Shortly after grades were put into use, high grades—A’s and B’s—became the coveted prize of students, and as human nature would have it, those marks, or measures, became more important to students (and others) than the thing being measured. There is something in us that wants to abbreviate everything, to sum it all up in a clever label or a catchy bumper sticker, to sort everything according to some shorthand symbol and then wear that symbol like an identification badge. Grades scratch that itch in us, and that is one of the biggest problems with grades.
Now, the conversation about grades and grading is labyrinthine with tendrils and trails and switchbacks and double-backs going every which way. There is a lot to talk about, and we simply can’t address it all in this space. I do, however, want to spend a few minutes talking about one aspect of grades that we can all do something about.
As I said, grades are intended to measure and report on students’ performance; in other words, grades are intended to measure learning. Again, they aren’t a perfect measure, but that’s one of those double-backs and a conversation for another time. More to our point today, I want the Trinitas community to begin placing more emphasis on the thing being measured—learning—than on the measure itself—grades.
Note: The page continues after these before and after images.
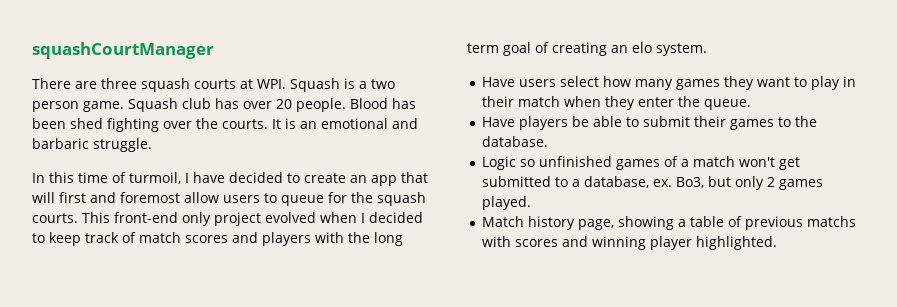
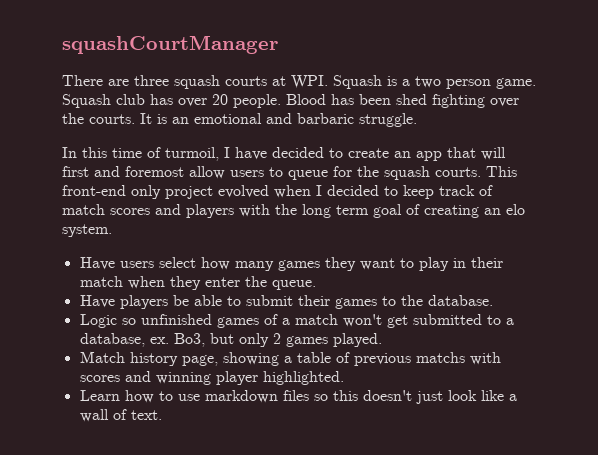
(777, 243) none -> [79,390,517,404] [79,409,162,422] // Learn how to use markdown files so this doesn't just look like a wall of text.

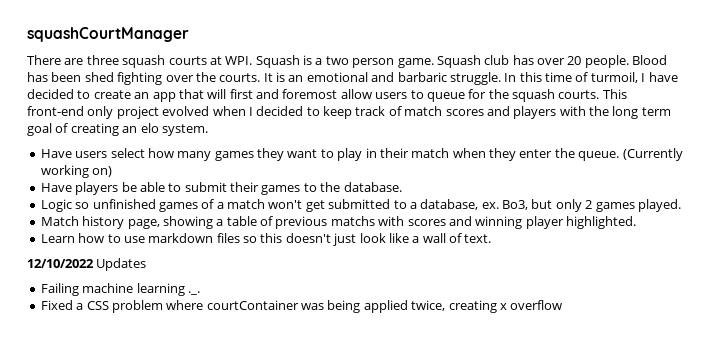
(417, 120) // -> (501, 78) none
(316, 285) none -> [622,148,683,161] [40,165,113,178] (Currently working on)
(162, 415) none -> [27,258,147,271] [40,283,200,296] [40,300,563,313] // 12/10/2022 Updates // Failing machine learning ._. // Fixed a CSS problem where courtContainer was being applied twice, creating x overflow

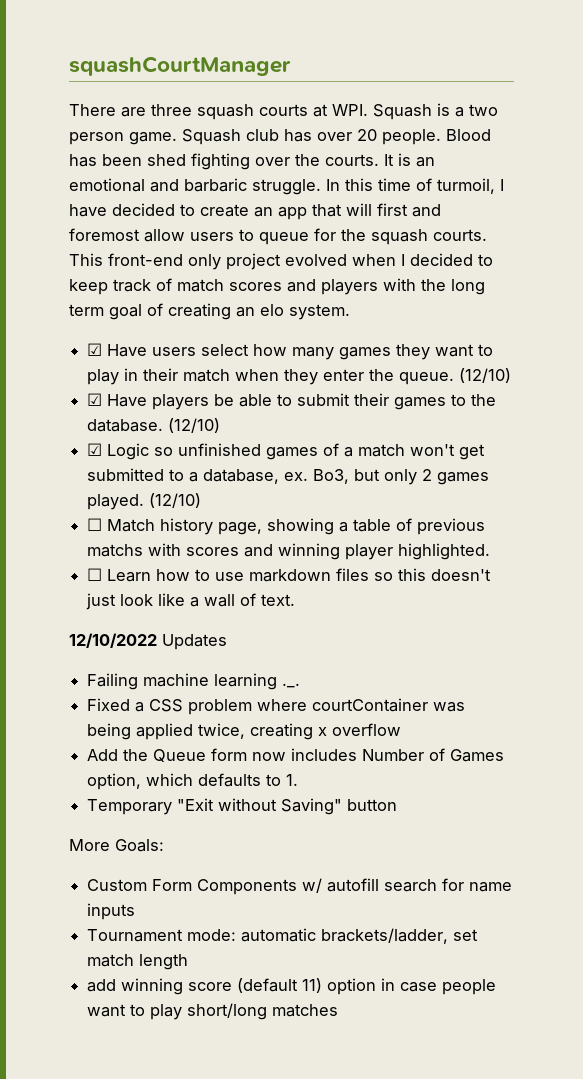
(208, 130) none -> [87,343,103,356] ☑
[622,148,683,161] [40,165,113,178] (Currently working on) // -> [459,368,512,383] [87,393,103,406] (12/10) // ☑
(402, 187) // -> [168,418,221,433] [87,443,103,456] (12/10) // ☑
(681, 205) // -> [149,493,202,508] [87,518,103,531] (12/10) // ☐
(636, 222) none -> [87,568,103,581] ☐
(563, 305) none -> [87,748,505,762] [87,773,299,790] [87,798,398,815] [69,839,164,852] [87,878,513,895] [87,903,136,920] [87,928,479,944] [87,954,189,970] [87,978,497,995] [87,1003,339,1020] // Add the Queue form now includes Number of Games option, which defaults to 1. // Temporary "Exit without Saving" button // More Goals: // Custom Form Components w/ autofill search for name inputs // Tournament mode: automatic brackets/ladder, set match length // add winning score (default 11) option in case people want to play short/long matches

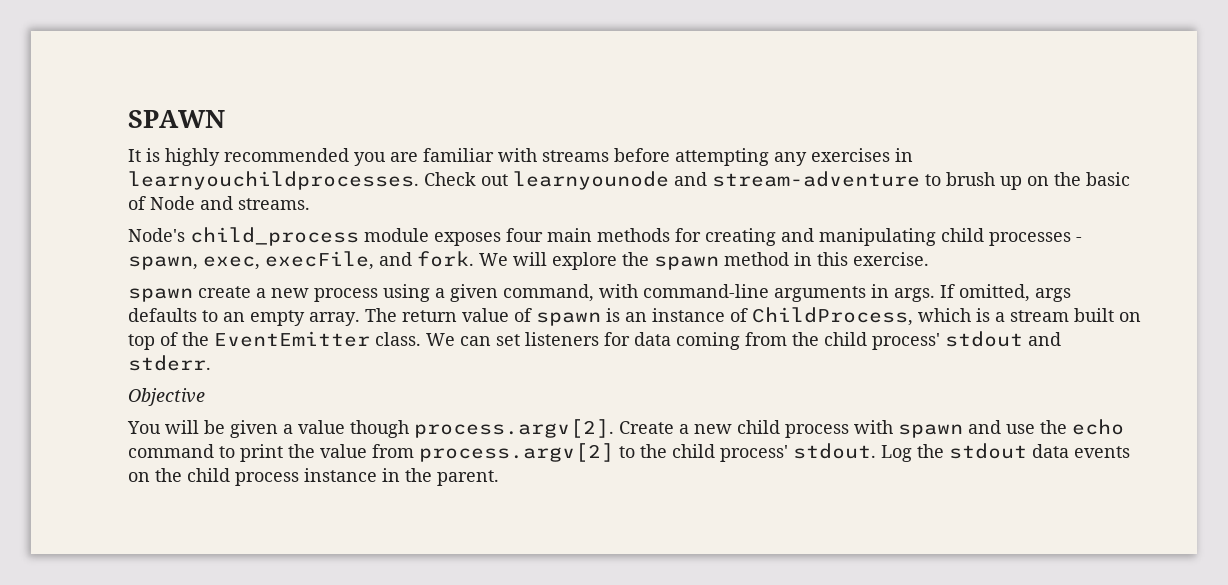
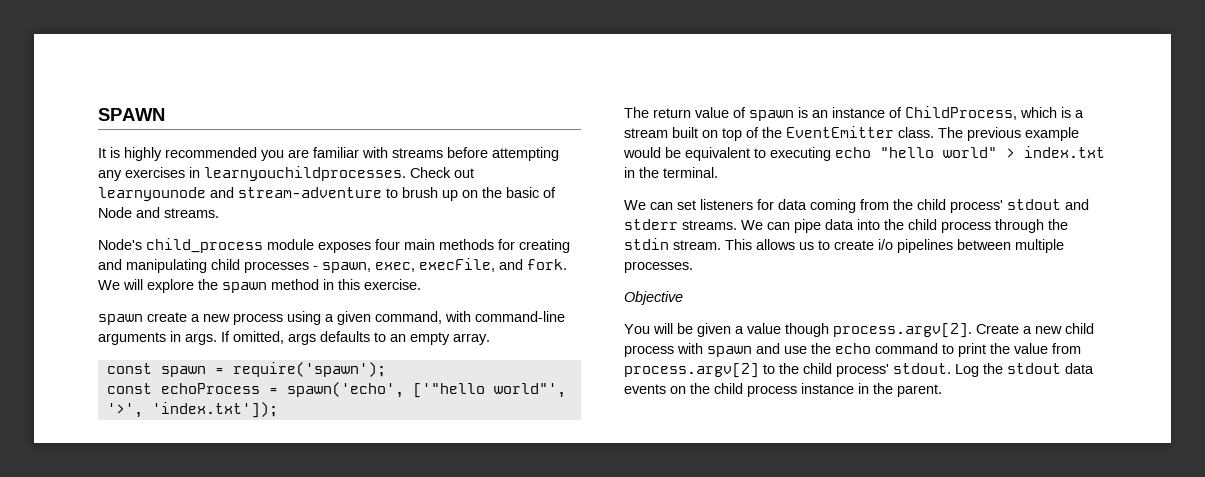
(360, 319) none -> [106,362,386,377] [106,382,566,398] [106,402,278,418] // const spawn = require('spawn'); // const echoProcess = spawn('echo', ['"hello world"', '>', 'index.txt']); //
(421, 339) none -> [938,127,1079,141] [623,146,1105,161] [624,167,718,178] The previous example would be equivalent to executing echo "hello world" > index.txt in the terminal. //
[128,355,211,371] stderr. -> [624,219,1068,233] [624,238,1064,253] [624,261,693,273] stderr streams. We can pipe data into the child process through the stdin stream. This allows us to create i/o pipelines between multiple processes.

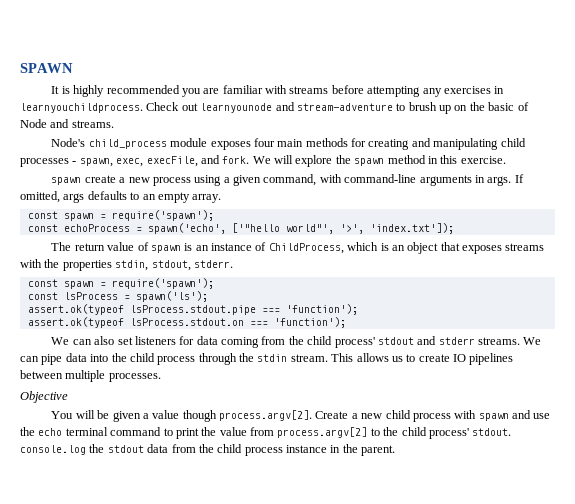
[204,166,406,181] learnyouchildprocesses. -> [20,103,143,113] learnyouchildprocess.
[1075,110,1084,118] [624,126,1079,141] [623,146,1105,161] [624,167,718,178] [624,200,673,210] a stream built on top of the EventEmitter class. The previous example would be equivalent to executing echo "hello world" > index.txt in the terminal. // We can -> [391,242,545,254] [20,259,233,271] [27,278,214,289] [27,291,208,302] [27,304,358,315] [27,317,346,328] [51,336,115,345] an object that exposes streams with the properties stdin, stdout, stderr. // const spawn = require('spawn'); // const lsProcess = spawn('ls'); // assert.ok(typeof lsProcess.stdout.pipe === 'function'); // assert.ok(typeof lsProcess.stdout.on === 'function'); // We can also
[878,239,893,250] i/o -> [453,354,466,362] IO
(871, 348) none -> [65,427,108,436] terminal
[955,364,979,377] Log -> [20,445,86,455] console.log
[624,384,686,394] events on -> [171,444,196,453] from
If we value the grade above the learning, we are almost certain to create an environment where grades become an idol to us. When students begin to ask, “Will that be on the test?” they are betraying their real objective, which is to get a good grade, not necessarily to learn. They are showing that they are only interested in having the information that will be on the test so they can make the grade; and often material that is crammed in preparation for a test is not retained, not learned. If our teachers and students will focus on the teaching and learning processes, pouring all of their attention into giving their very best efforts there, the grades will take care of themselves without our giving them much thought at all.
Paul exhorts us in Colossians 3:23 to do everything we do “heartily, as to the Lord and not to men.” Again, Solomon in Ecclesiastes 9:10 tells us to do with our might whatever our hand finds to do. From these passages and others, one can conclude that God would have his people give our best at all times. It seems plain enough that doing our best with the gifts God gives us is a way of honoring him. Taking that attitude at school, and remembering that what we are doing is learning, may result in high grades, but more importantly, it will result in learning. The value for us is in the learning and the work it takes to do that learning. The grade is simply a measure of how we’re doing at that. Let’s focus on the thing that matters and let the grades be what they really are, just a measure of how we’re doing. Let’s resolve in this new year to turn our attention to learning what is before us before even considering the grade.